AFLC Co-Founder and Senior Counsel Robert Muise, the principal author of the brief, commented, “It is a sad day in our Nation’s history when government officials ban the American flag on a public high school campus for any reason. Here, school officials feared that our clients would offend ‘Mexican’ students if they wore their flag shirts to school on Cinco de Mayo, so they ordered the students to either remove their shirts or leave school in direct violation of their First Amendment rights.”
On May 5, 2010, school officials from Live Oak High School in the Morgan Hill Unified School District, California prevented five students from wearing American flag t-shirts because the officials did not want to offend “Mexican” students on “their day.” That day, some students at the school were celebrating the Mexican holiday known as Cinco de Mayo. School officials approved the Cinco de Mayo celebration, which was co-sponsored by M.E.Ch.A., a school-sanctioned student group.

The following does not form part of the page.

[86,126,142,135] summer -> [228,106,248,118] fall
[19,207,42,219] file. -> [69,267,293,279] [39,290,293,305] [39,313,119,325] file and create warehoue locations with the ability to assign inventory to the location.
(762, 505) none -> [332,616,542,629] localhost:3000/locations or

M.E.Ch.A. is an acronym that stands for “movimiento” [movement] “estudiantil” [student] “Chicano” [an ethnic identity] and “Aztlan” [referring to the mythical homeland of the Aztecs]. M.E.Ch.A. is a student movement that rejects the assimilation of Chicanos into American culture.
Despite banning the American flag, school officials permitted the Mexican students participating in the Cinco de Mayo celebration to wear clothing that had the colors of the Mexican flag.

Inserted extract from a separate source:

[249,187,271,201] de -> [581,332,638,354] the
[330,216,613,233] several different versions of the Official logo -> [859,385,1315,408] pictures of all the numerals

The students wearing the American flag shirts had been on campus for over 3 hours when they were approached by an assistant principal and ordered to turn their shirts inside out. When the students refused to disrespect the American flag, the school official directed them to the principal’s office where they were lectured on the importance of Cinco de Mayo and given the option of either removing their shirts or leaving school. The students refused to remove the shirts, so they left school and then filed this civil rights lawsuit.
AFLC Senior Counsel David Yerushalmi commented, “These students and their parents should be commended for standing up and exercising their rights under the First Amendment. Our rights will only have meaning if we are willing to fight for them. That is what the American Freedom Law Center is doing every day, but it also takes courageous citizens, such as our clients in this case, to join us in the fight.”
During the discovery phase of the lawsuit, the evidence overwhelmingly showed that school officials intentionally restricted the students’ speech on May 5, 2010, because they believed that the pro-America message conveyed by the students’ patriotic clothing would offend some Mexican students since it was Cinco de Mayo—“their day,” as one school official testified. School officials enforced the clothing restriction even though they had no objective evidence that the students were causing any disruption—let alone a material and substantial one—to the operation of the school by wearing the American flag shirts.
Despite this uncontested evidence, the lower federal court ruled in favor of the school district, stating, “Upon review, the Court finds that based on these undisputed facts, the school officials reasonably forecast that Plaintiffs’ clothing could cause a substantial disruption with school activities, and therefore did not violate [the First Amendment].”
AFLC has appealed this decision to the Ninth Circuit and has today filed its opening brief with the appellate court. [Read AFLC’s brief here] The school district has 30 days to respond.